I just took a five-minute look and was surprised the sum by @const-ae (in the cost function) would have a minus – I would expect distance on a manifold.

Then I am not sure why you use and adjoint differential for the differential? I would concatenate the differential of distance (hm, a log basically that is) with the differential of the exp.

With the adjoint you already go for the gradient (then diff_fnc is misleading). So maybe

    diff_fnc(arg) = differential_exp_argument(S, p, arg, -log(S, q, exp(S, p, arg)))

(if I do not mix up the order, but I think the order switches so dist/log is the inner differential and exp/its-diff is the outer one). But I do not have the time to check that right now, so this is just a first guess. Ah, no, compare (4.21) in Nicolas Boumals book, hm, sorry but I first have to prepare my lecture stuff for next week.
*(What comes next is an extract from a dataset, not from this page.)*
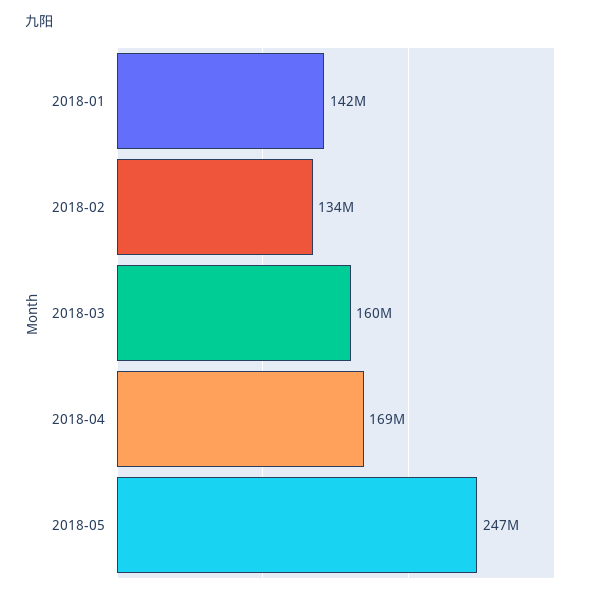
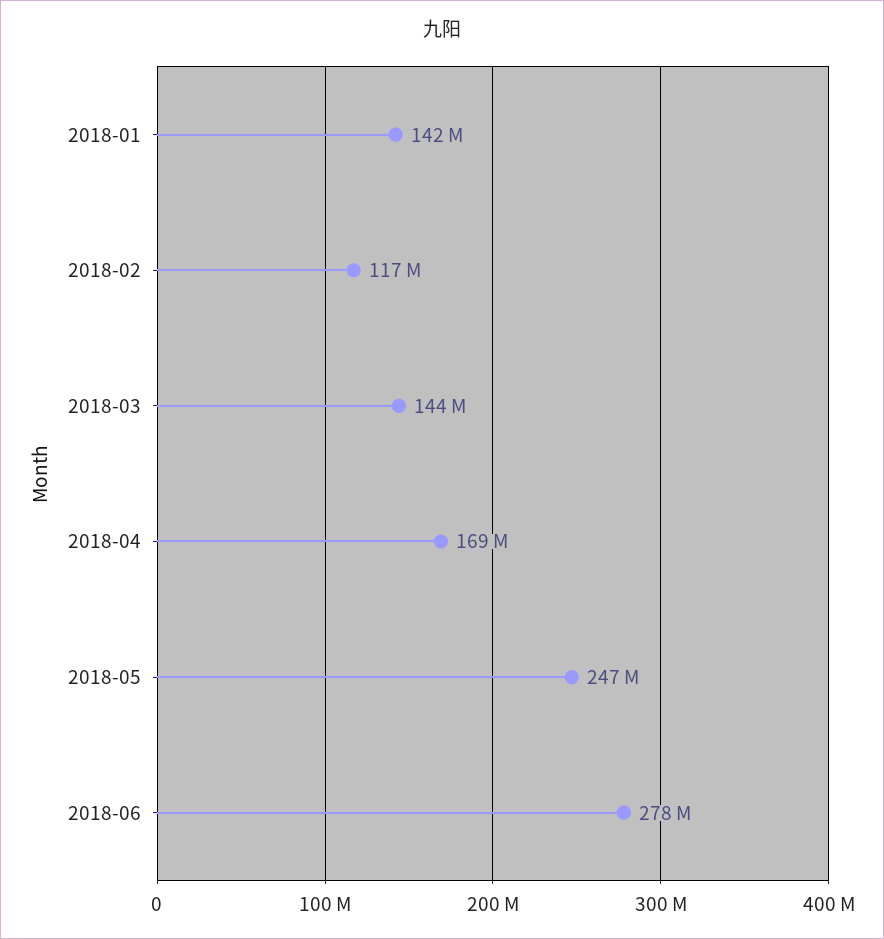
2018-02: 134000000 -> 117000000
2018-03: 160000000 -> 144000000
2018-06: none -> 278000000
kellertuer commented 2 years ago

I found at least a short moment to check the easy one.

Step 1

I adapted the check_diff slightly, but that is mainly because cost/diff/grad functions have the manifold as fist argument (by convention) in Manopt

function check_diff(M::AbstractManifold, cost_fnc, diff_fnc; p = random_point(M), v = random_tangent(M, p),
      log_space_range = range(-8,0, length = 51))

    f0 = cost_fnc(M, p)
    df0 = diff_fnc(M, p, v)

    log_space = 10 .^log_space_range

    # Based on the Taylor approximation of development of the cost function around point x:
    # f(R_x(t * v)) = f(x) + t * <grad f(x), v)> + O(t^2)
    lhs = [cost_fnc(M, geodesic(M, p, v, t)) for t in log_space]
    rhs = [f0 + t * df0 for t in log_space]
    err = abs.(rhs - lhs)

    plt = scatter(log10.(log_space), log10.(err), legend = false);
    Plots.abline!(plt, 1, 0); Plots.abline!(plt, 2, 0)
    return plt
end

Step 2

The easy problem

function easy_problem(S)
    q = random_point(S)

    cost_fnc(M, p) = 1//2 * distance(S, q, p)^2
    diff_fnc(M, p, v) = inner(M, p, -log(M, p, q), v)
    return check_diff(S, cost_fnc, diff_fnc)
end

Note

the original cost just had a minus – but we have no minus on manifolds. So the correct one is a distance^2 – I renamed Y to q since it is a point on the manifold.
Now our cost is a function M -> R, so the differential Df(p)[v]$ yields a number how much the function would change walking from p in direction p.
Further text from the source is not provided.